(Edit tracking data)
┄┄┄┄┄┄
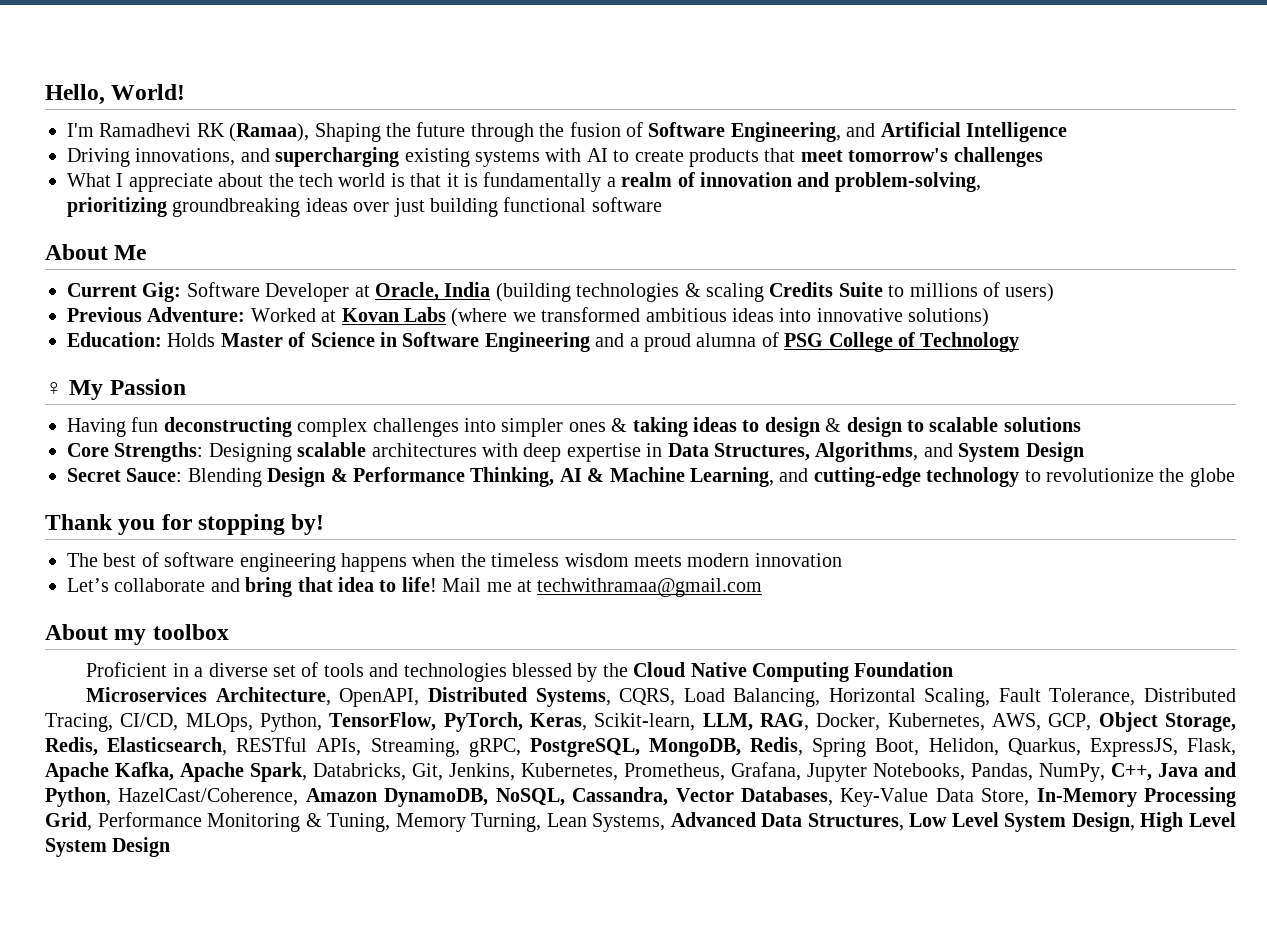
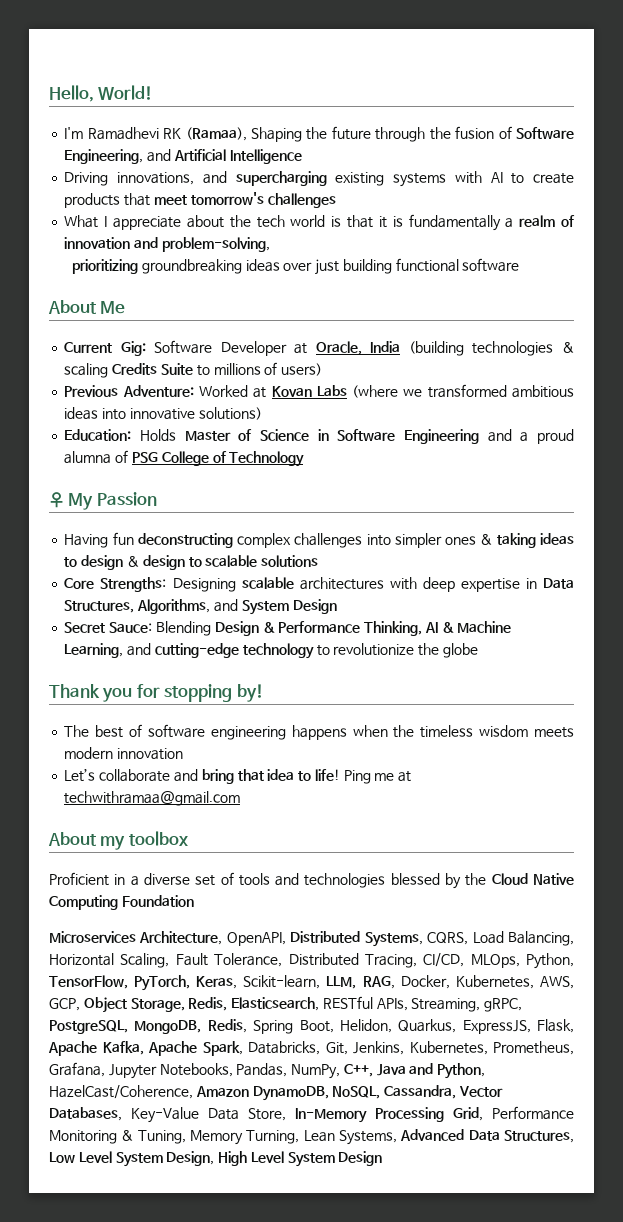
- Mail me at techwithramaa@gmail.com
+ Ping me at techwithramaa@gmail.com

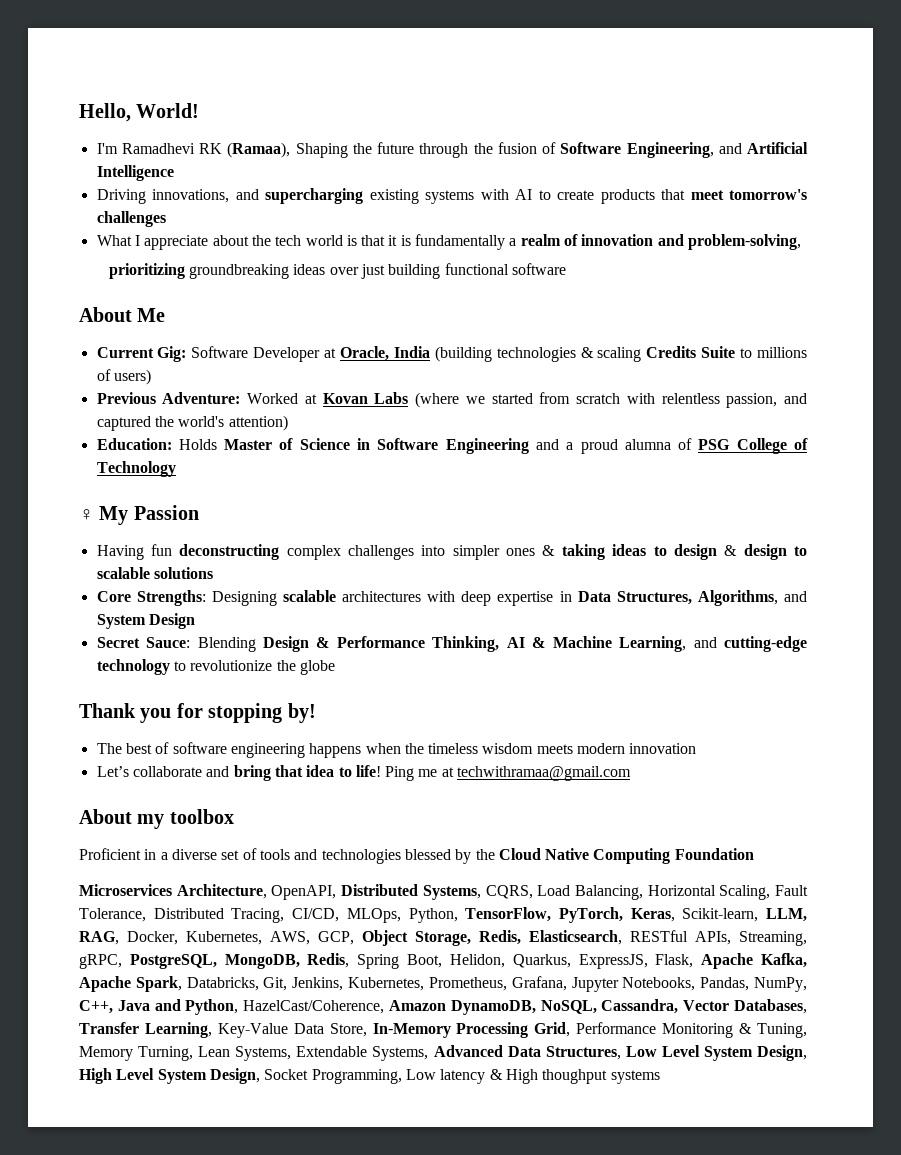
- Previous Adventure: Worked at Kovan Labs (where we transformed ambitious ideas into innovative solutions)
+ Previous Adventure: Worked at Kovan Labs (where we started from scratch with relentless passion, and captured the world's attention)
- Microservices Architecture, OpenAPI, Distributed Systems, CQRS, Load Balancing, Horizontal Scaling, Fault Tolerance, Distributed Tracing, CI/CD, MLOps, Python, TensorFlow, PyTorch, Keras, Scikit-learn, LLM, RAG, Docker, Kubernetes, AWS, GCP, Object Storage, Redis, Elasticsearch, RESTful APIs, Streaming, gRPC, PostgreSQL, MongoDB, Redis, Spring Boot, Helidon, Quarkus, ExpressJS, Flask, Apache Kafka, Apache Spark, Databricks, Git, Jenkins, Kubernetes, Prometheus, Grafana, Jupyter Notebooks, Pandas, NumPy, C++, Java and Python, HazelCast/Coherence, Amazon DynamoDB, NoSQL, Cassandra, Vector Databases, Key-Value Data Store, In-Memory Processing Grid, Performance Monitoring & Tuning, Memory Turning, Lean Systems, Advanced Data Structures, Low Level System Design, High Level System Design
+ Microservices Architecture, OpenAPI, Distributed Systems, CQRS, Load Balancing, Horizontal Scaling, Fault Tolerance, Distributed Tracing, CI/CD, MLOps, Python, TensorFlow, PyTorch, Keras, Scikit-learn, LLM, RAG, Docker, Kubernetes, AWS, GCP, Object Storage, Redis, Elasticsearch, RESTful APIs, Streaming, gRPC, PostgreSQL, MongoDB, Redis, Spring Boot, Helidon, Quarkus, ExpressJS, Flask, Apache Kafka, Apache Spark, Databricks, Git, Jenkins, Kubernetes, Prometheus, Grafana, Jupyter Notebooks, Pandas, NumPy, C++, Java and Python, HazelCast/Coherence, Amazon DynamoDB, NoSQL, Cassandra, Vector Databases, Transfer Learning, Key-Value Data Store, In-Memory Processing Grid, Performance Monitoring & Tuning, Memory Turning, Lean Systems, Extendable Systems, Advanced Data Structures, Low Level System Design, High Level System Design, Socket Programming, Low latency & High thoughput systems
┄┄┄┄┄┄
Task prompt
Print exactly the lines running from the start of the entries above to the line with "the world's attention)", both included; leave out any pictures.

Result below
- Mail me at techwithramaa@gmail.com
+ Ping me at techwithramaa@gmail.com

- Previous Adventure: Worked at Kovan Labs (where we transformed ambitious ideas into innovative solutions)
+ Previous Adventure: Worked at Kovan Labs (where we started from scratch with relentless passion, and captured the world's attention)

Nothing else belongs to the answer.